[Data extracted from a collection]

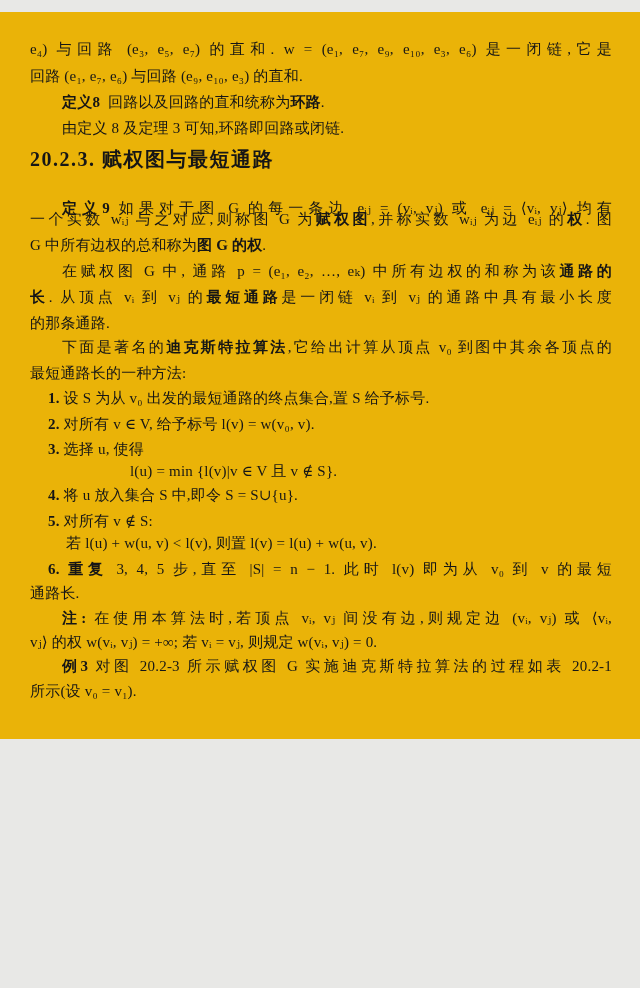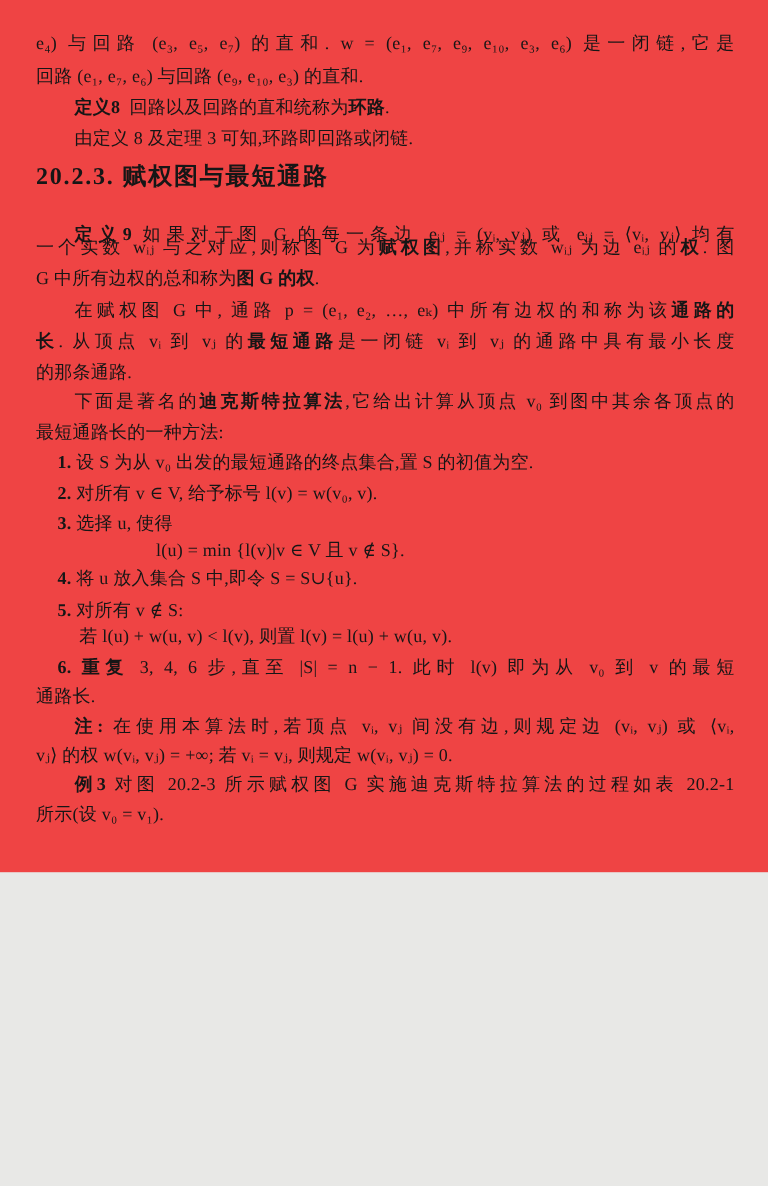--- a/index.html
+++ b/index.html
@@ -4,8 +4,8 @@
 <style>
   html,body { margin:0; padding:0; background:#e8e8e6; }
   .page {
-    position:relative; width:640px; height:727px; margin:0 auto;
-    background:#ef4444; overflow:hidden;
+    position:relative; width:640px; height:727px; margin:12px auto;
+    background:#eab308; overflow:hidden;
     font-family:"Liberation Serif","DejaVu Serif",serif;
     color:#161616;
   }

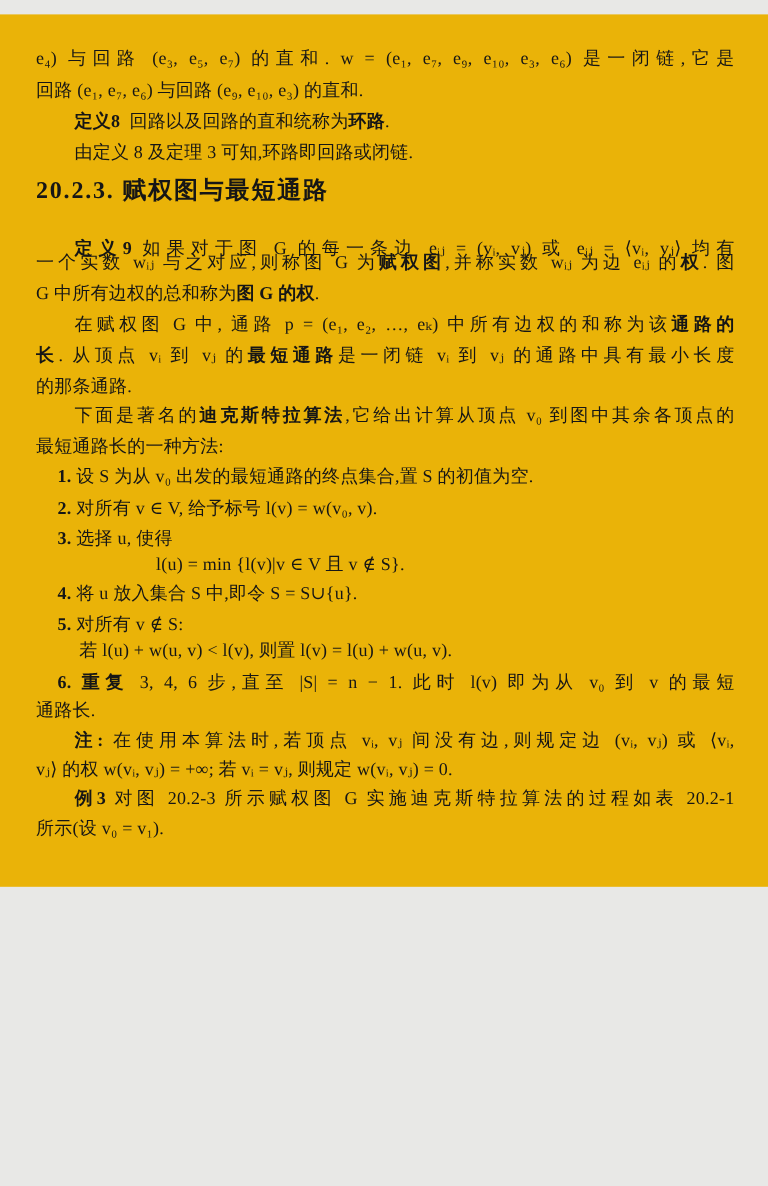--- a/index.html
+++ b/index.html
@@ -52,7 +52,7 @@
       <div class="line" style="top: 302px; left: 30px;"><span>的那条通路.</span></div>
       <div class="line j" style="top: 326px; left: 62px; width: 550px;"><span>下面是著名的</span><span class="b">迪克斯特拉算法</span><span>,它给出计算从顶点 v₀ 到图中其余各顶点的</span></div>
       <div class="line" style="top: 352px; left: 30px;"><span>最短通路长的一种方法:</span></div>
-      <div class="line" style="top: 377px; left: 48px;"><span class="b">1.</span><span> 设 S 为从 v₀ 出发的最短通路的终点集合,置 S 的初值为空.</span></div>
+      <div class="line" style="top: 377px; left: 48px;"><span class="b">1.</span><span> 设 S 为从 v₀ 出发的最短通路的终点集合,置 S 给予标号.</span></div>
       <div class="line" style="top: 403px; left: 48px;"><span class="b">2.</span><span> 对所有 v ∈ V, 给予标号 l(v) = w(v₀, v).</span></div>
       <div class="line" style="top: 428px; left: 48px;"><span class="b">3.</span><span> 选择 u, 使得</span></div>
       <div class="line" style="top: 450px; left: 130px;"><span>l(u) = min {l(v)|v ∈ V 且 v ∉ S}.</span></div>

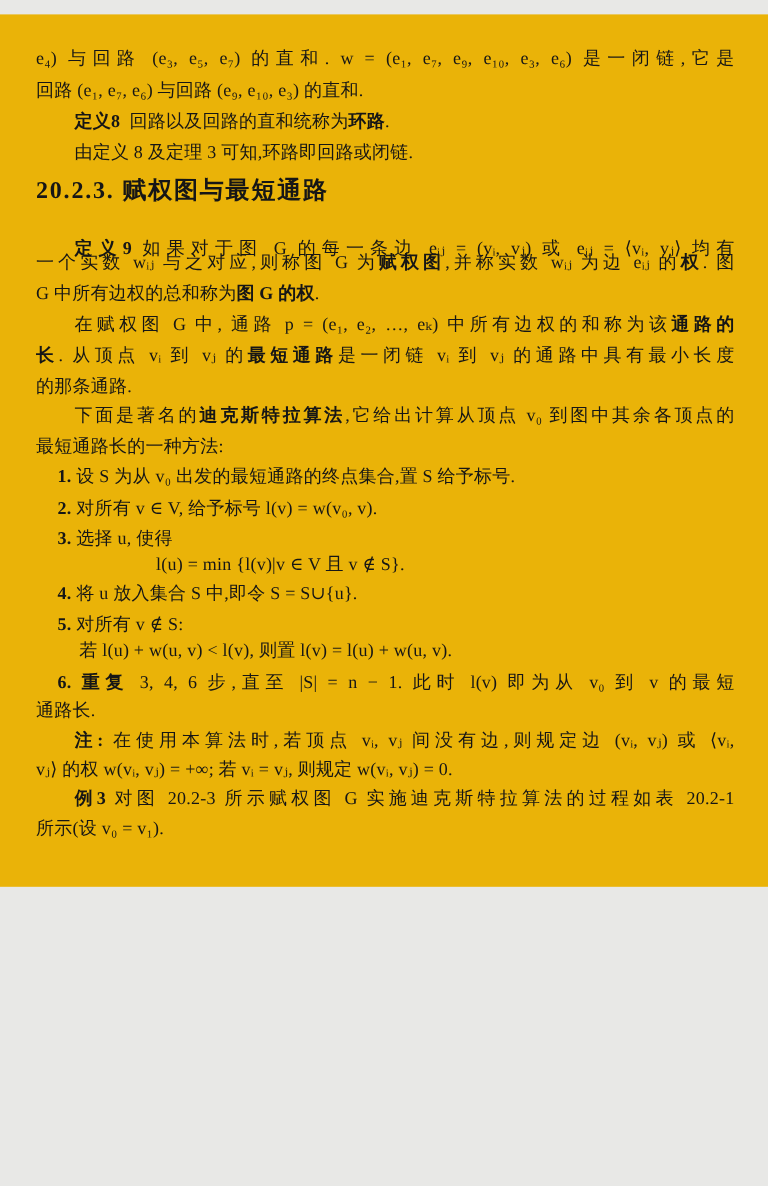--- a/index.html
+++ b/index.html
@@ -59,7 +59,7 @@
       <div class="line" style="top: 474px; left: 48px;"><span class="b">4.</span><span> 将 u 放入集合 S 中,即令 S = S∪{u}.</span></div>
       <div class="line" style="top: 500px; left: 48px;"><span class="b">5.</span><span> 对所有 v ∉ S:</span></div>
       <div class="line" style="top: 522px; left: 66px;"><span>若 l(u) + w(u, v) &lt; l(v), 则置 l(v) = l(u) + w(u, v).</span></div>
-      <div class="line j" style="top: 548px; left: 48px; width: 564px;"><span class="b">6.</span><span> </span><span class="b">重复</span><span> 3, 4, 6 步,直至 |S| = n − 1. 此时 l(v) 即为从 v₀ 到 v 的最短</span></div>
+      <div class="line j" style="top: 548px; left: 48px; width: 564px;"><span class="b">6.</span><span> </span><span class="b">重复</span><span> 3, 4, 5 步,直至 |S| = n − 1. 此时 l(v) 即为从 v₀ 到 v 的最短</span></div>
       <div class="line" style="top: 572px; left: 30px;"><span>通路长.</span></div>
       <div class="line j" style="top: 597px; left: 62px; width: 550px;"><span class="b">注:</span><span> 在使用本算法时,若顶点 vᵢ, vⱼ 间没有边,则规定边 (vᵢ, vⱼ) 或 ⟨vᵢ,</span></div>
       <div class="line" style="top: 621px; left: 30px;"><span>vⱼ⟩ 的权 w(vᵢ, vⱼ) = +∞; 若 vᵢ = vⱼ, 则规定 w(vᵢ, vⱼ) = 0.</span></div>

=== WHAT NEEDS TO BE DONE ===
A word-for-word copy of the data above is needed, one that omits the pictures.

=== RESULT FOR THIS EXERCISE ===
--- a/index.html
+++ b/index.html
@@ -4,8 +4,8 @@
 <style>
   html,body { margin:0; padding:0; background:#e8e8e6; }
   .page {
-    position:relative; width:640px; height:727px; margin:0 auto;
-    background:#ef4444; overflow:hidden;
+    position:relative; width:640px; height:727px; margin:12px auto;
+    background:#eab308; overflow:hidden;
     font-family:"Liberation Serif","DejaVu Serif",serif;
     color:#161616;
   }

--- a/index.html
+++ b/index.html
@@ -52,7 +52,7 @@
       <div class="line" style="top: 302px; left: 30px;"><span>的那条通路.</span></div>
       <div class="line j" style="top: 326px; left: 62px; width: 550px;"><span>下面是著名的</span><span class="b">迪克斯特拉算法</span><span>,它给出计算从顶点 v₀ 到图中其余各顶点的</span></div>
       <div class="line" style="top: 352px; left: 30px;"><span>最短通路长的一种方法:</span></div>
-      <div class="line" style="top: 377px; left: 48px;"><span class="b">1.</span><span> 设 S 为从 v₀ 出发的最短通路的终点集合,置 S 的初值为空.</span></div>
+      <div class="line" style="top: 377px; left: 48px;"><span class="b">1.</span><span> 设 S 为从 v₀ 出发的最短通路的终点集合,置 S 给予标号.</span></div>
       <div class="line" style="top: 403px; left: 48px;"><span class="b">2.</span><span> 对所有 v ∈ V, 给予标号 l(v) = w(v₀, v).</span></div>
       <div class="line" style="top: 428px; left: 48px;"><span class="b">3.</span><span> 选择 u, 使得</span></div>
       <div class="line" style="top: 450px; left: 130px;"><span>l(u) = min {l(v)|v ∈ V 且 v ∉ S}.</span></div>

--- a/index.html
+++ b/index.html
@@ -59,7 +59,7 @@
       <div class="line" style="top: 474px; left: 48px;"><span class="b">4.</span><span> 将 u 放入集合 S 中,即令 S = S∪{u}.</span></div>
       <div class="line" style="top: 500px; left: 48px;"><span class="b">5.</span><span> 对所有 v ∉ S:</span></div>
       <div class="line" style="top: 522px; left: 66px;"><span>若 l(u) + w(u, v) &lt; l(v), 则置 l(v) = l(u) + w(u, v).</span></div>
-      <div class="line j" style="top: 548px; left: 48px; width: 564px;"><span class="b">6.</span><span> </span><span class="b">重复</span><span> 3, 4, 6 步,直至 |S| = n − 1. 此时 l(v) 即为从 v₀ 到 v 的最短</span></div>
+      <div class="line j" style="top: 548px; left: 48px; width: 564px;"><span class="b">6.</span><span> </span><span class="b">重复</span><span> 3, 4, 5 步,直至 |S| = n − 1. 此时 l(v) 即为从 v₀ 到 v 的最短</span></div>
       <div class="line" style="top: 572px; left: 30px;"><span>通路长.</span></div>
       <div class="line j" style="top: 597px; left: 62px; width: 550px;"><span class="b">注:</span><span> 在使用本算法时,若顶点 vᵢ, vⱼ 间没有边,则规定边 (vᵢ, vⱼ) 或 ⟨vᵢ,</span></div>
       <div class="line" style="top: 621px; left: 30px;"><span>vⱼ⟩ 的权 w(vᵢ, vⱼ) = +∞; 若 vᵢ = vⱼ, 则规定 w(vᵢ, vⱼ) = 0.</span></div>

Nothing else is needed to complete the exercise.